Hey, I’m no human polygraph, but I know what bullshit smells like. A 30-second Google search yields this New York Times article (I know) noting that “[s]uccessive American administrations have privately raised the issue of North Korea in talks with Cairo, but with little success.” Suddenly?
Egypt makes up a very small part of the value of North Korea’s total trade — but it attracted headlines in 2008 when Orascom, an Egyptian telecom firm, set up the first North Korean 3G network. And Egypt is a well-known buyer of North Korean missiles and other weapons.
Again, Buzzfeed is out of its depth, leaving out revelations by better reporters that Orascom’s venture in North Korea was a likely violation of U.S. law, a fiasco for its shareholders, and a career-discriminating event for its CEO, Naguib Sawiris. All of which also goes unmentioned.
In Cairo, the development was met with confusion, and in some quarters, frustration.
“The North Korean-American issue is a conflict between the US and its allies against North Korea — not the whole world against North Korea,” said Gen. Hamdi Bakhit, a member of parliament who sits on the powerful Defense and National Security Committee. “China, for example, has a balanced relationship with both the US and North Korea … America is just fishing for a mistake to pressure Egypt.”

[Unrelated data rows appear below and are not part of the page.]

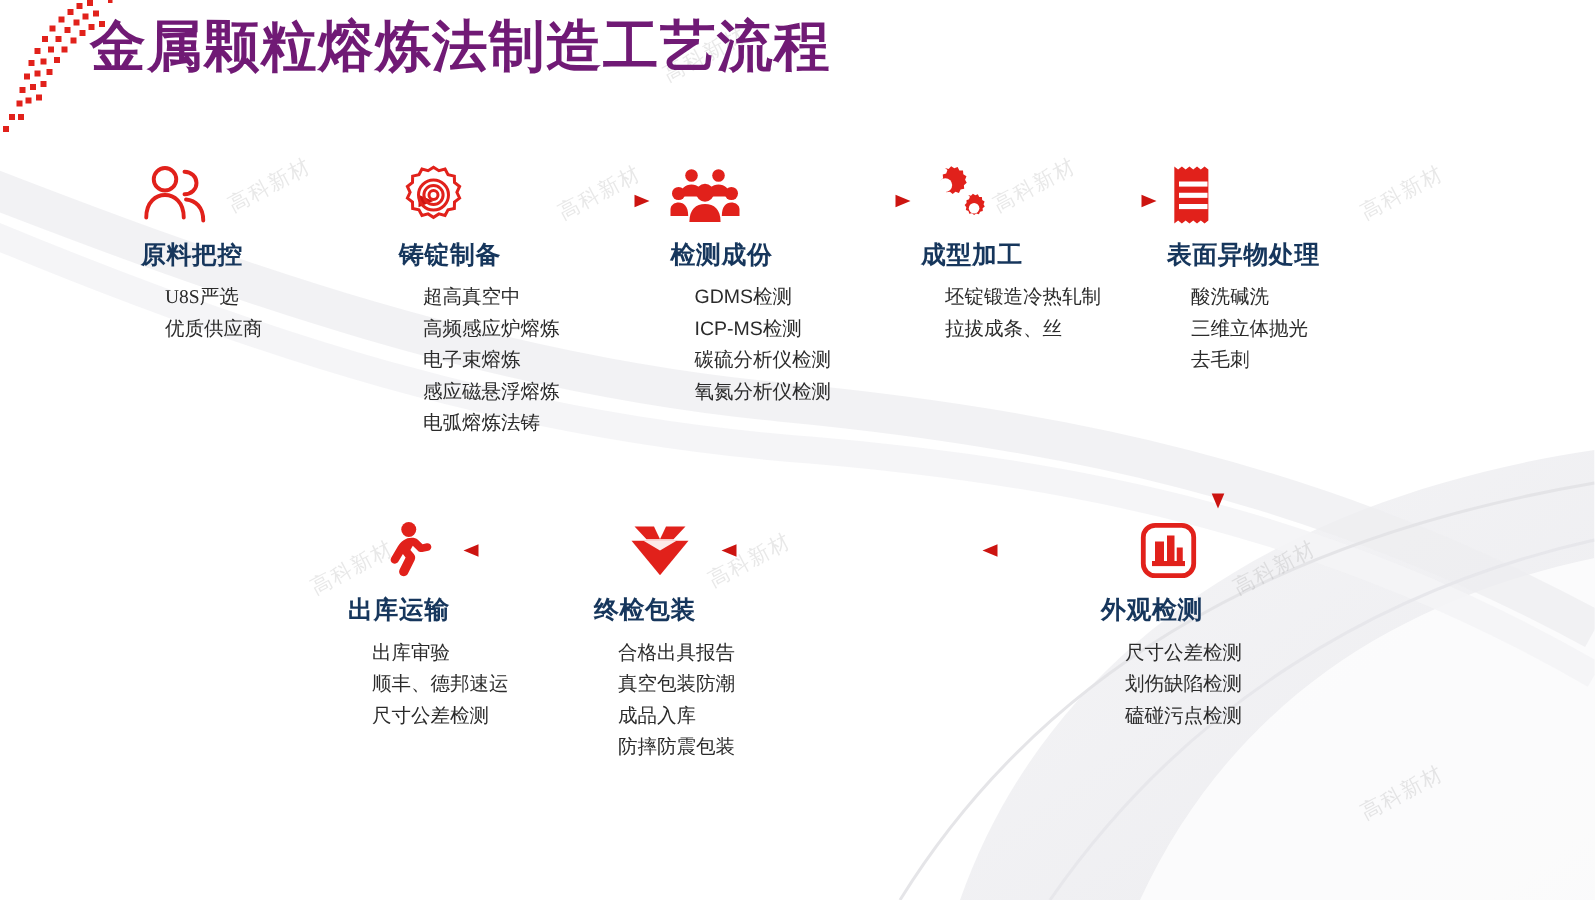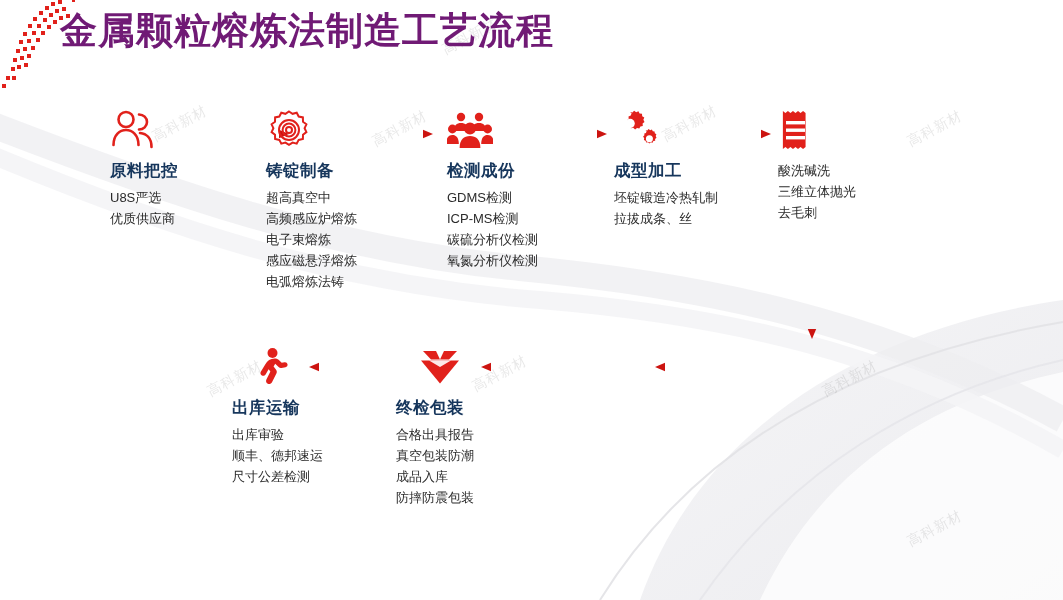"原料把控" div.step { font-family: none -> Liberation Serif, serif; left: 110px -> 94px }
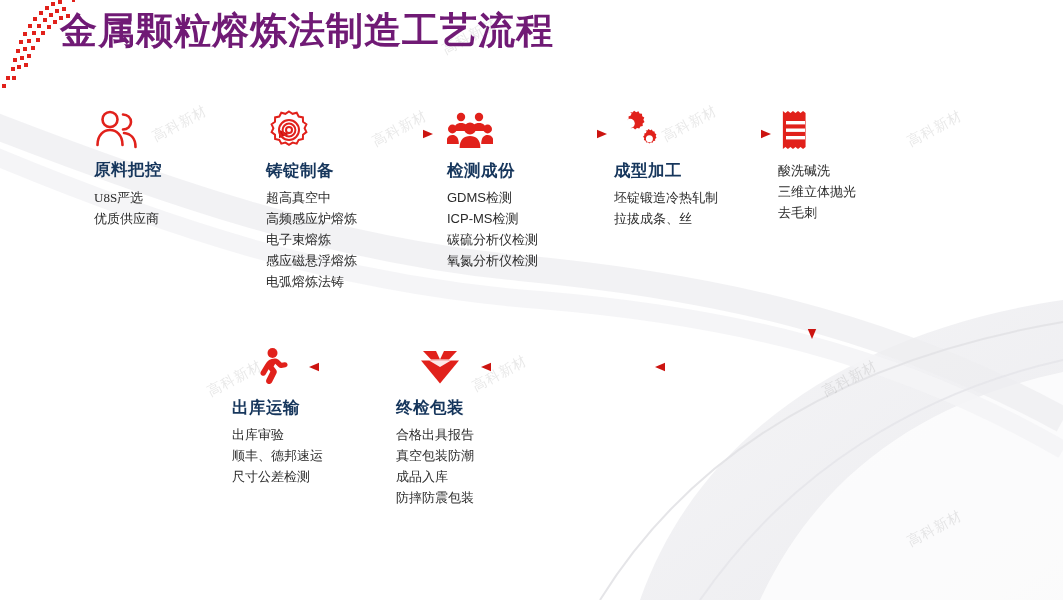"表面异物处理" div.step-title { html: none -> <div>表面异物处理</div> }
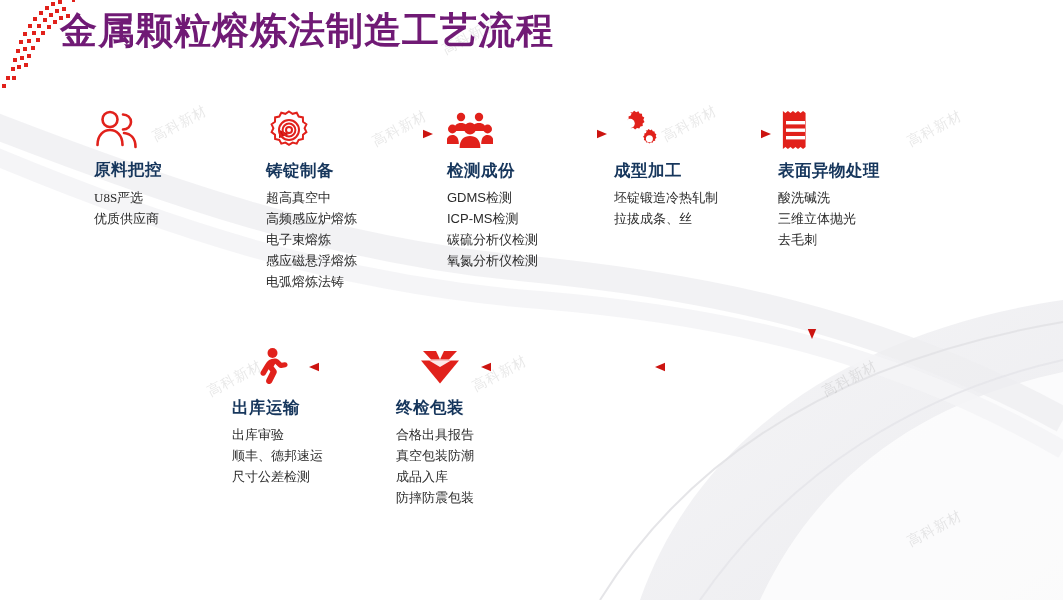"U8S严选" .step-lines div { margin-left: none -> 16px }
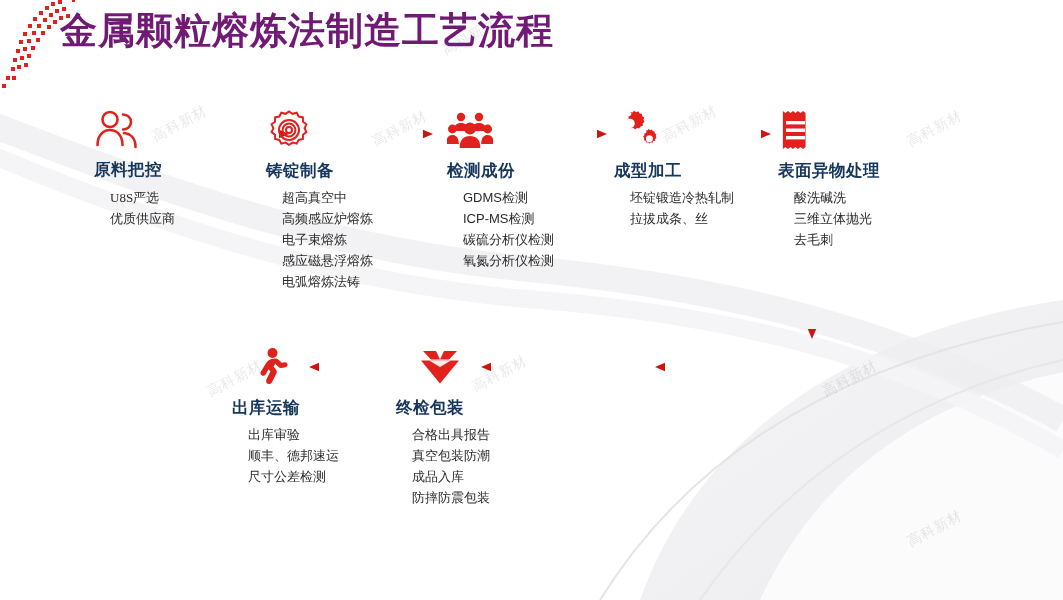"外观检测" div.step { html: none -> <div> <div> <svg> <rect></rect> <g> <rect></rect> <rect></rect> <rect></rect> <rect></rect> </g> </svg> </div> <div>外观检测</div> <div> <div>尺寸公差检测</div> <div>划伤缺陷检测</div> <div>磕碰污点检测</div> </div> </div> }
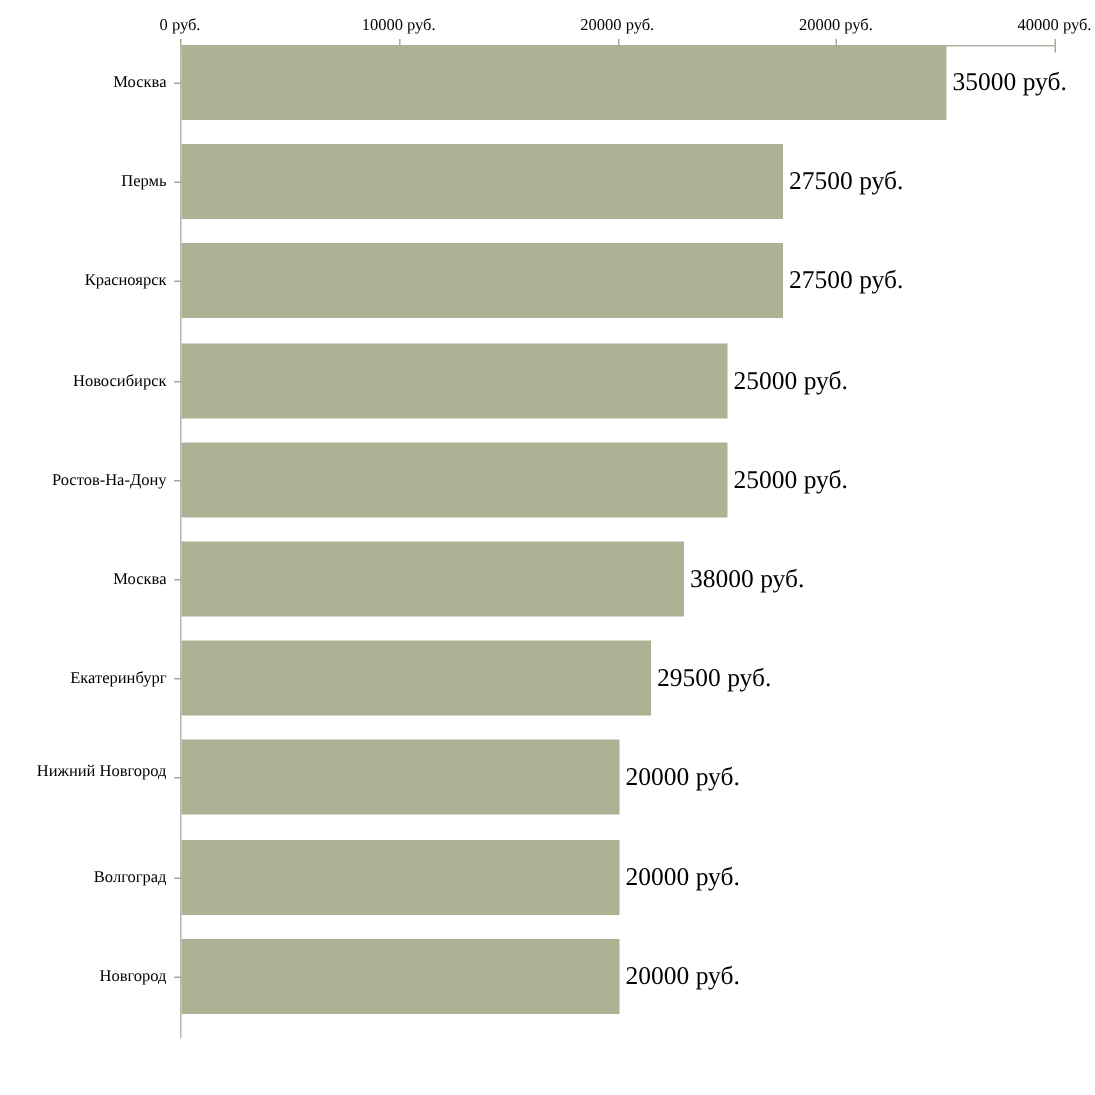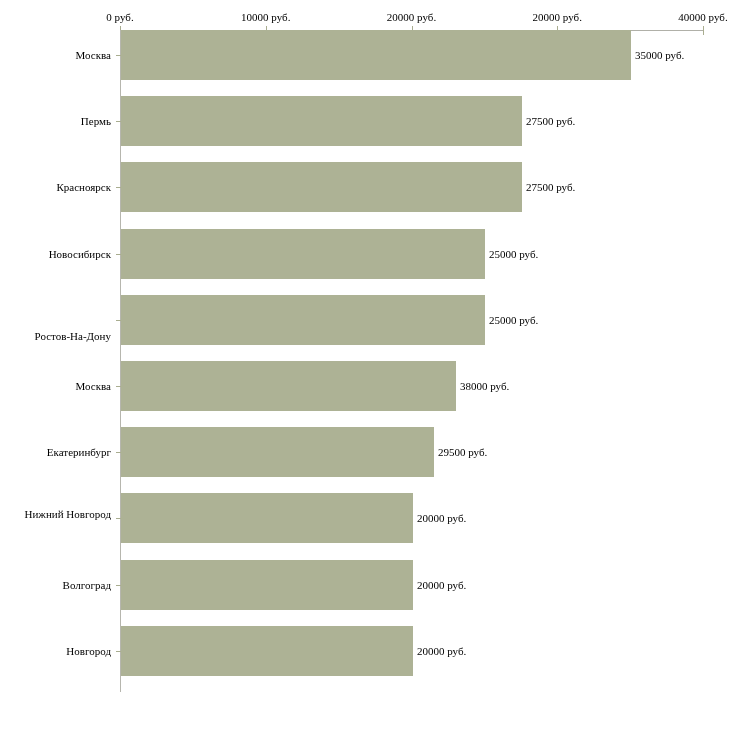"35000 руб." .bar-value { font-size: 11px -> 17px }
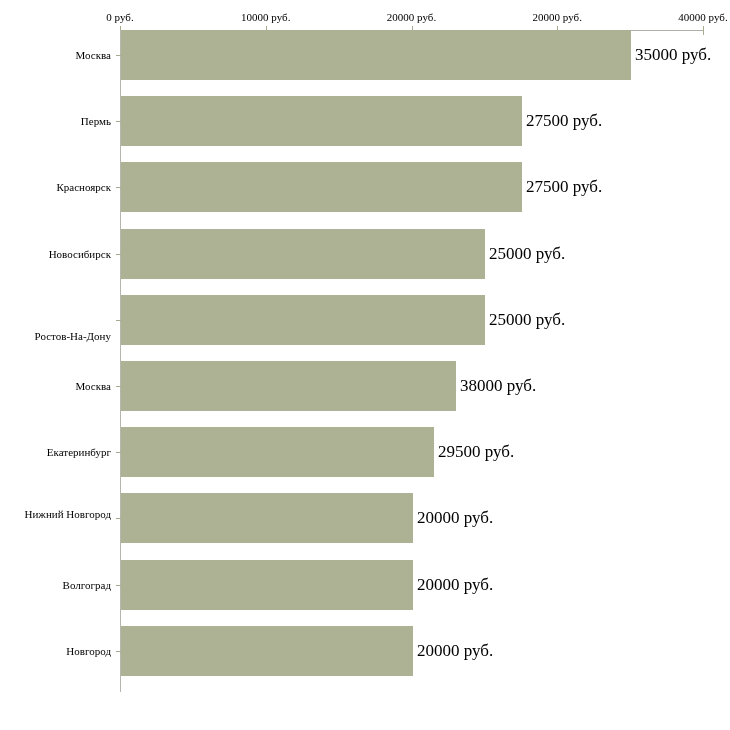"Ростов-На-Дону" div.cat-label { top: 330px -> 314px }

All of which Buzzfeed takes at face value, uncritically, without further inquiry or elucidation of its readers that a government’s mouthpiece has just lied to them like Anthony Weiner talking to a vice squad detective. Yes, we are but a simple junta leading a government that rules over almost 100 million people! We sing, we dance, we smoke our hookahs, and we craftily expunge all traces of shadowy extremist sects from every slum in Cairo, and that is all! We cannot be bothered to read U.N. Security Council resolutions or U.N. Panel of Experts’ reports, or file an implementation report that even fills a single sheet of paper.
Meaning, the Egyptian government knows damn well where to find these resolutions, what they mean, and what they prohibit. Which is more than I can say for Buzzfeed’s reporters.
Look, I understand that many journalists despise Donald Trump. I can understand why. It isn’t hard to find conservative pundits who share that sentiment. It isn’t hard to find journalists who would clearly despise a President Kasich almost as much for the sole reason that he’s a Republican. But something is terribly wrong with anyone whose moral lens is so monochromatic that she defaults to a certain sympathy for anyone whom Trump is against, even when that anyone is a sanctions-busting military junta. Or Kim Jong-Un.
In this case, however, the Trump administration is doing precisely what Barack Obama, George W. Bush, and Bill Clinton ought to have done over the last 24 years — diplomatically, nonviolently, and consistently with a sheaf of U.N. Security Council resolutions — working to end a grave and direct threat to the United States and all of the world, and to prevent a nuclear war in Korea. Does understanding that really require extraordinary moral agility, or might a willingness to use Google suffice?